Capítulo 35

Los aviones despegaban sin cesar en silencio y reducían su tamaño hasta mezclarse con las nubes. Abajo, en el vestíbulo, los viajeros se movían apresuradamente buscando amigos o información, pero Barbara por fin podía estar sentada. La coca cola había apagado su sed y el ron estaba suavizando la presencia del aeropuerto, hasta que pareció ser lo bastante irreal para que su sueño se hiciera realidad.
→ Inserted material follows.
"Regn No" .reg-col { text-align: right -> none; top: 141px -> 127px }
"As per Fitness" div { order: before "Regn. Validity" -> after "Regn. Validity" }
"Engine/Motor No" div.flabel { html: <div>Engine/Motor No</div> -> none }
Al principio creyó que todo era una broma. Aquella joven tan segura de sí misma, de cabello pajizo y estropajoso, no podía ser Angela, no podía ser la niña que había necesitado tanto a su madre. Sin embargo, se parecía mucho a ella, su rostro era muy similar al del bosquejo que había visto tras la muerte de Margery. Cuando la joven se había levantado del banco de plástico, mirándola fijamente con sus profundos ojos azules, Barbara había visto la hoja de trébol púrpura en su hombro izquierdo. Entonces se había levantado y la había abrazado con fuerza, sollozando.
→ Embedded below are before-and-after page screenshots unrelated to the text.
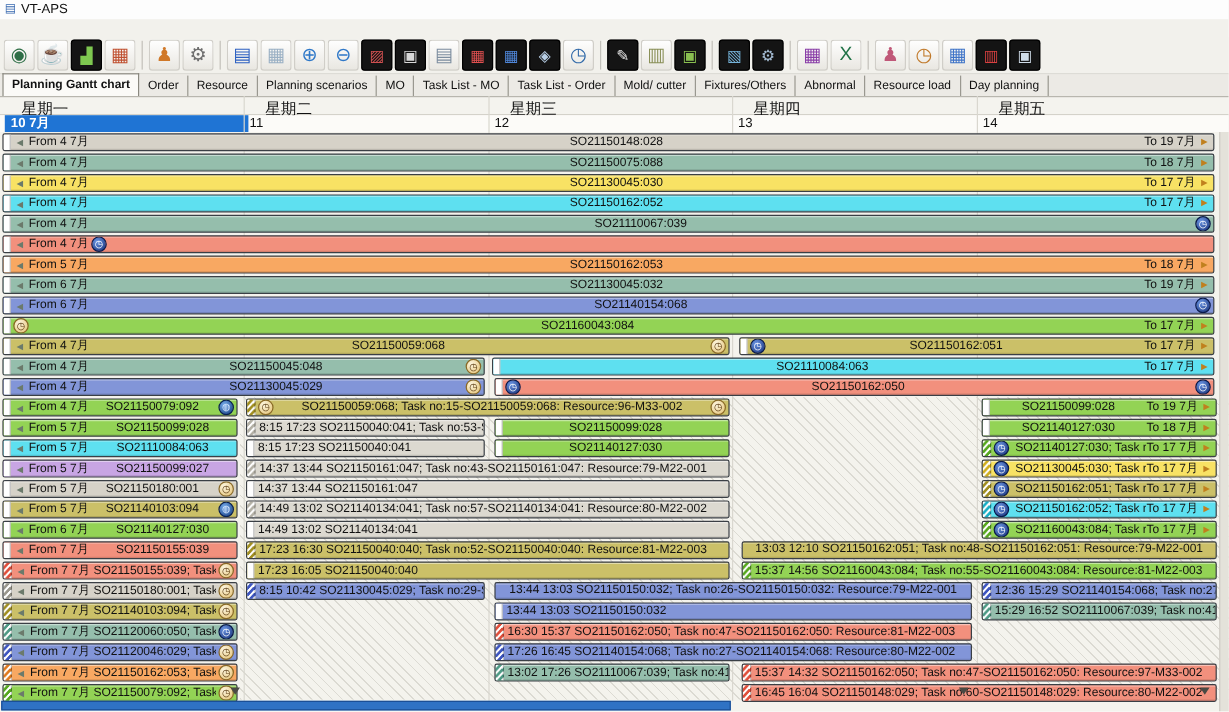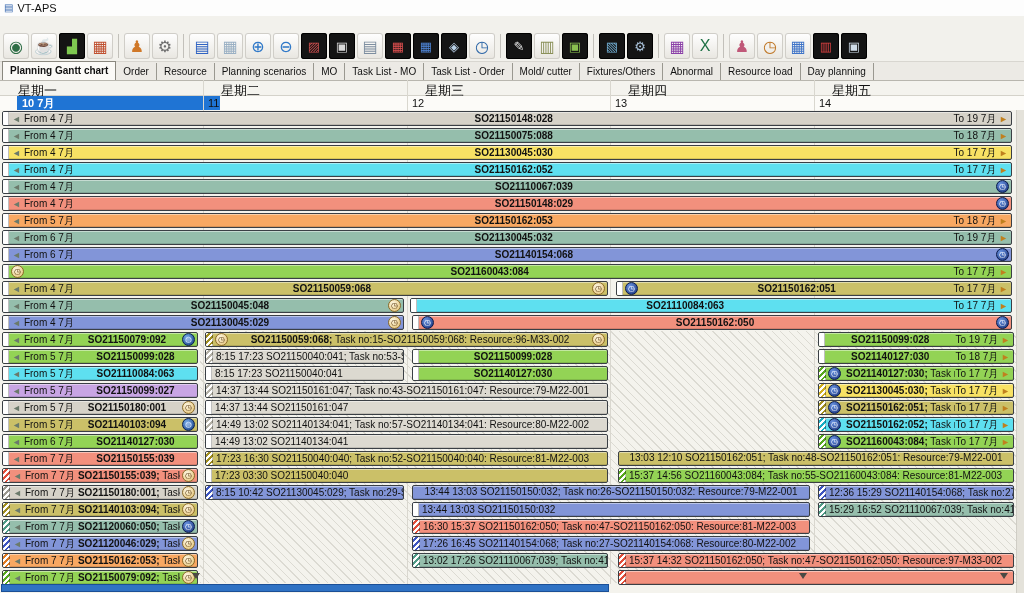"10 7月" span.dtlbl { left: 17px -> 4px }
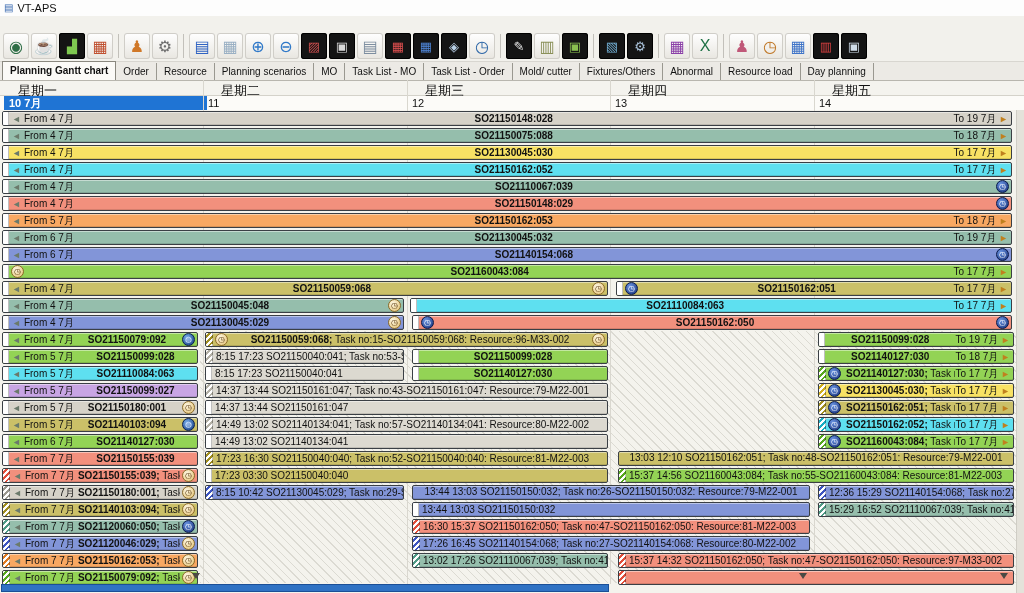"SO21150148:028" .bar b { font-weight: bold -> normal }
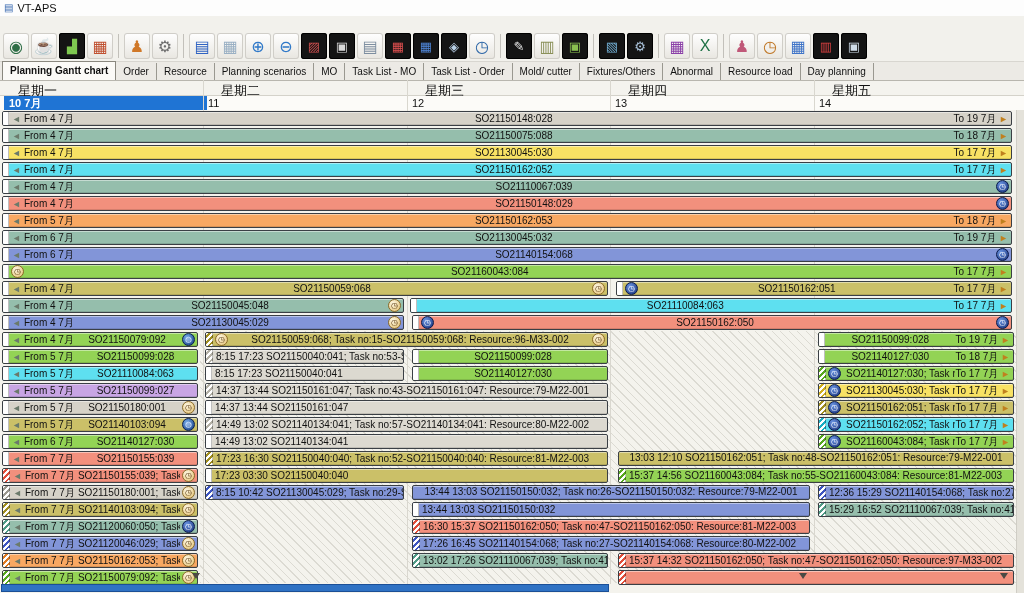"SO21150148:029" span.mid { html: <span><b>SO21150148:029</b></span> -> none }
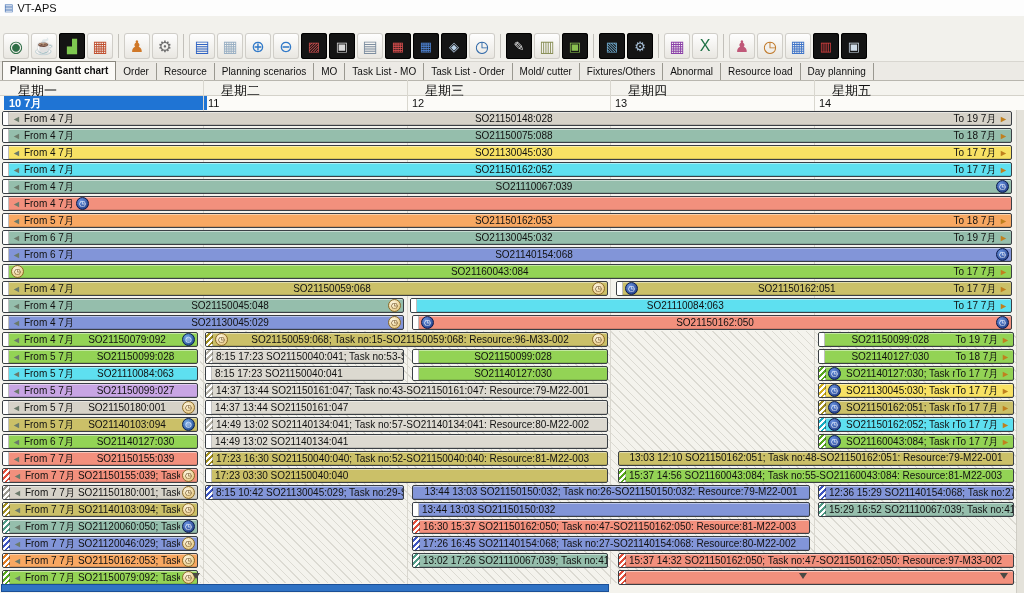"17:23 03:30 SO21150040:040" span.mid { text: 03:30 -> 16:05 }
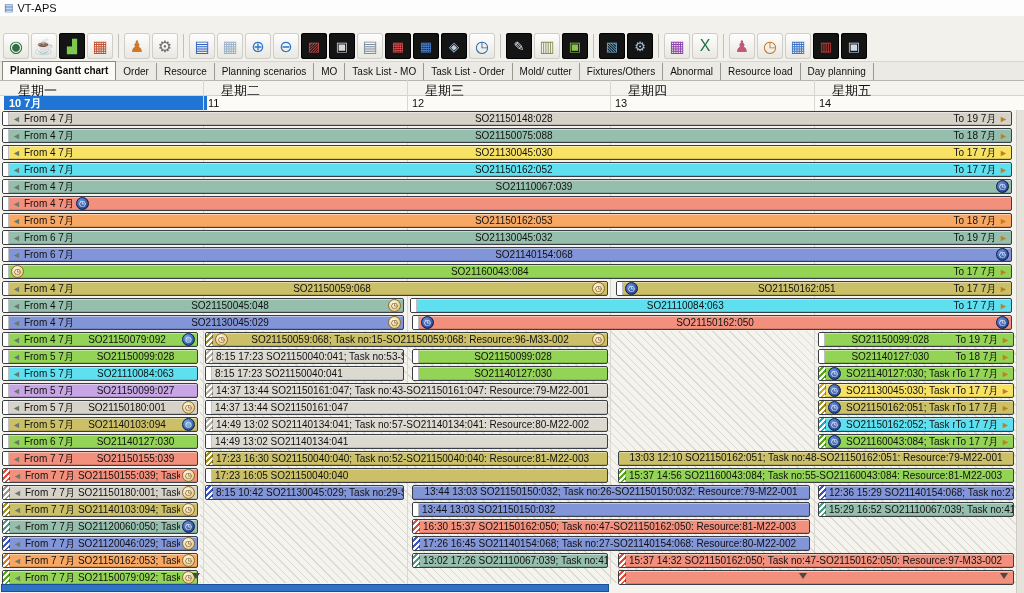"16:45 16:04 SO21150148:029; Task" span.mid { html: none -> <span>16:45 16:04 SO21150148:029; Task no:60-SO21150148:029: Resource:80-M22-002</span> }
Ahora, Angela le sonreía calmadamente desde el otro lado de la mesa del bar del aeropuerto, intentando convencerla de que su nerviosismo era natural, de que todo iría bien. Era lógico que Barbara se sintiera violenta: había perdido a una niña de cuatro años de edad y se había reencontrado con una adolescente. Quizá nunca había creído que alguna vez volverían a reunirse. La madurez de Angela podía resultar dolorosa (nadie en el bar había cuestionado su edad), pero también era reconfortante, porque significaba que había sobrevivido a los últimos nueve años.

Miró a su hija esbozando una sonrisa. Angela se sentía segura porque estaba con su madre. Su voz no había sonado confiada cuando estaba en manos de la secta, cuando no sabía qué podía ocurrirle. De pronto recordó las preguntas que necesitaba formularle; no deseaba molestarla, pero necesitaba saberlo.
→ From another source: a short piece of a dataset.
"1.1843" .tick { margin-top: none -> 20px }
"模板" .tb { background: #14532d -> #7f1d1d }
Cogió la mano de Angela para anclarla en el presente.

—¿Cómo escapaste? Cuando fui a la dirección que me dio Ted, la casa estaba vacía. —Barbara empezaba a darse cuenta de la cantidad de cosas que no debería mencionar nunca o, al menos, hasta que transcurriera un largo tiempo.

—Cuando supe que iban a mudarse una vez más, lo llamé. Salí en cuanto lo vi. Después vinimos aquí a esperarte.

La búsqueda policial debía de haber provocado que sus secuestradores bajaran la guardia. En ese caso, pensó Barbara con ironía, debería haber llamado a la policía meses atrás. El final de su búsqueda había resultado ser prácticamente un anticlímax: Angela no parecía ser consciente de lo peligrosa que había sido su situación, de lo aterrada que había estado su madre. Eso era bueno, pero a Barbara la inquietaba pensar qué estaría haciendo la secta.

—¿Sabes adónde han ido?

Angela se encogió de hombros.

—Ya deben de estar lejos.

¿Cómo podía saberlo? De repente, Barbara se sintió terriblemente inquieta. Estaban rodeados de extraños y cualquiera de ellos podía estar observándolos. Si alguno de ellos estaba esperando la oportunidad de capturar de nuevo a Angela, suponía que la muchacha lo reconocería, ¿pero y si no advertía a tiempo su presencia? ¿Las mujeres de la mesa que había junto a la salida no iban vestidas de forma demasiado andrajosa para coger un avión? ¿El hombretón que había enfrente de ella estaba mirando de reojo a Angela solo porque sospechaba que era menor de edad?

—Será mejor que nos vayamos —dijo de repente—. Ya me encuentro bien.

Y en cuanto Ted se levantó, supo que era cierto. Él podría ocuparse de cualquiera que intentara apartar a Angela de su lado. Angela estaba a salvo con Ted y su madre. Cuando la multitud que había al pie de las escaleras mecánicas se cerró a su alrededor, Barbara se mantuvo vigilante, pero no sintió miedo.

Ted las condujo hacia el coche, que estaba estacionado cerca del edificio.

—¿Te importa conducir hasta Londres? —preguntó Barbara—. No creo que me encuentre en condiciones de coger el volante.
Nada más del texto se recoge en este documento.